Wilayah otonomi Kurdi, seperti dilaporkan BBC News, misalnya telah menerima 17 persen anggaran dari Irak yang pada tahun 2013 bernilai sekitar US$ 12 milyar. Kemudian Kurdi juga menerima tambahan US$ 1 miliar untuk membayar gaji pasukan Peshmerga, kekuatan baru untuk melawan ISIS. Mereka baru saja menikmati hasil minyak yang selama ini diambil oleh pusat.

Situasi ini tampaknya telah mendorong pada independensi Kurdi, meskipun bakal menghadapai tantangan dari berbagai negara, terutama dari Turki. Baru-baru ini Presiden Turki, Recep Tayyip Erdogan yang dengan tegas menyatakan ‘’Tidak mungkin kami menerimanya.’’ Bahkan dia menyatakan tidak menerima ‘’Irak baru.’’

Wacana Irak baru tampaknya telah muncul, dan hal ini banyak dilihat sebagai akibat gagalnya Irak baru pasca Sadham Husein yang gagal mencegah munculnya konflik sektarian.
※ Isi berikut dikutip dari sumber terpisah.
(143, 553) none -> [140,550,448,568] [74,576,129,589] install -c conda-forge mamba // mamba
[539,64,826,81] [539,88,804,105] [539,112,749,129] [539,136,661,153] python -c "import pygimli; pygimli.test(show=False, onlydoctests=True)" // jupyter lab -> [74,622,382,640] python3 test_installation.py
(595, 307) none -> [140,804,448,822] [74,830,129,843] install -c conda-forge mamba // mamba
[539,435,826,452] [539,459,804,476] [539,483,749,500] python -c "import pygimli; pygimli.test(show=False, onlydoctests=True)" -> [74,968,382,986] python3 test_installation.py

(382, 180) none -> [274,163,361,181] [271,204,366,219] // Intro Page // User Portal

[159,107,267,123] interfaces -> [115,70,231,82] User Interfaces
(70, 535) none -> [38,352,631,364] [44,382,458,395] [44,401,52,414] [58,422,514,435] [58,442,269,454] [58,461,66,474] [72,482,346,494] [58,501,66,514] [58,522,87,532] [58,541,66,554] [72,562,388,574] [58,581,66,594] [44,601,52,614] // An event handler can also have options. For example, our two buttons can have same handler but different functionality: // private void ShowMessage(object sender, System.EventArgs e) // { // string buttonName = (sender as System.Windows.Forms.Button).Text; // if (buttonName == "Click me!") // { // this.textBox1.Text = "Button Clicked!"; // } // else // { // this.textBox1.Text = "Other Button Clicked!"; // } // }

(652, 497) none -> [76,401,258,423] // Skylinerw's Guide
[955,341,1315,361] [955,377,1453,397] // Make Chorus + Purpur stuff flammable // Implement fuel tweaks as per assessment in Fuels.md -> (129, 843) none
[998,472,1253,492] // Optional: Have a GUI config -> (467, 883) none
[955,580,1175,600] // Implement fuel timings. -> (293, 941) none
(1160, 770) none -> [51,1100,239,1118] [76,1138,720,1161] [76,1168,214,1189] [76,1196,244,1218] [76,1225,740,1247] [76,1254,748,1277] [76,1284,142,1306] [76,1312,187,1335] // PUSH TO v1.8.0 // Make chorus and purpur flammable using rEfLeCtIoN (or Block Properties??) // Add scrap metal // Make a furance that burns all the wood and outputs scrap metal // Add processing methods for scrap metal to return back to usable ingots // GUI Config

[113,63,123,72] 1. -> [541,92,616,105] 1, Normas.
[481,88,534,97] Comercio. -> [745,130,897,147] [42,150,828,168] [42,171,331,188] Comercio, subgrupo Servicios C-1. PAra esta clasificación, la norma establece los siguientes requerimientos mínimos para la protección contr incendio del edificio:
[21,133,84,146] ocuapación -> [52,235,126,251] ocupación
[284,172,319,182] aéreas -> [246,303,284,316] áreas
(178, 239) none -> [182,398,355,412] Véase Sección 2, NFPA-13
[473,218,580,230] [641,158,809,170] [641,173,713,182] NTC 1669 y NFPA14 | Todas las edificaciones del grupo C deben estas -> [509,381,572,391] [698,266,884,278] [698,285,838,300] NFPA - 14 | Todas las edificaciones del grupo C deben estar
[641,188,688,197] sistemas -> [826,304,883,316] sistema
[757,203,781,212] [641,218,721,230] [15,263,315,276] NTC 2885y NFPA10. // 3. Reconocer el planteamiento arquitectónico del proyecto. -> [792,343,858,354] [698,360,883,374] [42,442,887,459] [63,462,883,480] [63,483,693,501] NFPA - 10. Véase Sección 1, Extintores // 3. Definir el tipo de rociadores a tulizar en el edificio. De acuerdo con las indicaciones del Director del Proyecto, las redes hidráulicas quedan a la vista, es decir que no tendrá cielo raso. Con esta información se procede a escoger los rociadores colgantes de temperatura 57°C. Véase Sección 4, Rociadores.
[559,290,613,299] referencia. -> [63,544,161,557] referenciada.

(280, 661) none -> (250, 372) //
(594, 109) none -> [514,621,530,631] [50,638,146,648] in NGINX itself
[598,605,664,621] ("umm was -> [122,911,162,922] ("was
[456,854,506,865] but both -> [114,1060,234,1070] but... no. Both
Namun tidak cukup jelas untuk melihat Irak sebagai rumah bagi semua unsur, dan sebaliknya gambaran yang kuat justru pada Irak yang terbelah.

Musim Semi Arab

Situasi di Irak yang dengan berbagai upaya, termasuk didorong oleh AS dan negara Barat serta Perserikatan Bangsa-bangsa (PBB), akhirnya juga gagal membangun demokrasi untuk menciptakan Irak baru. Pemimpin yang dipilih melalui pemilihan umum, tetap saja pemerintahannya menunjukkan garis-garis pemisah etnis dan sekte yang nyata, dan tegasnya gagal membangun pemerintahan bersama.

Situasi ini hampir sama di beberapa negara di Timur Tengah dan Afrika Utara yang dilanda angin revolusi Musim Semi Arab. Revolusi mereka menumbangkan pemerintahan yang otoritarian memang berhasil, namun digantikan oleh pemerintahan yang juga memicu bangkitnya pemberontakan sektarian dan etnis.

Konflik kekerasan berlatar sektarian, meskipun pada dasarnya adalah perebutan kekuasaan dan sumber daya, menjadi tragedi yang memilukan, karena semakin parah akibat pemerintahan yang gagal menjalankan fungsi menurut standar dan nilai demokrasi. Hal ini mencerminkan bahwa ada prasyarat nilai dan budaya yang belum dipenuhi dalam membangun demokrasi, selain syarat formalitas dan proses politis sebagai solusi damai.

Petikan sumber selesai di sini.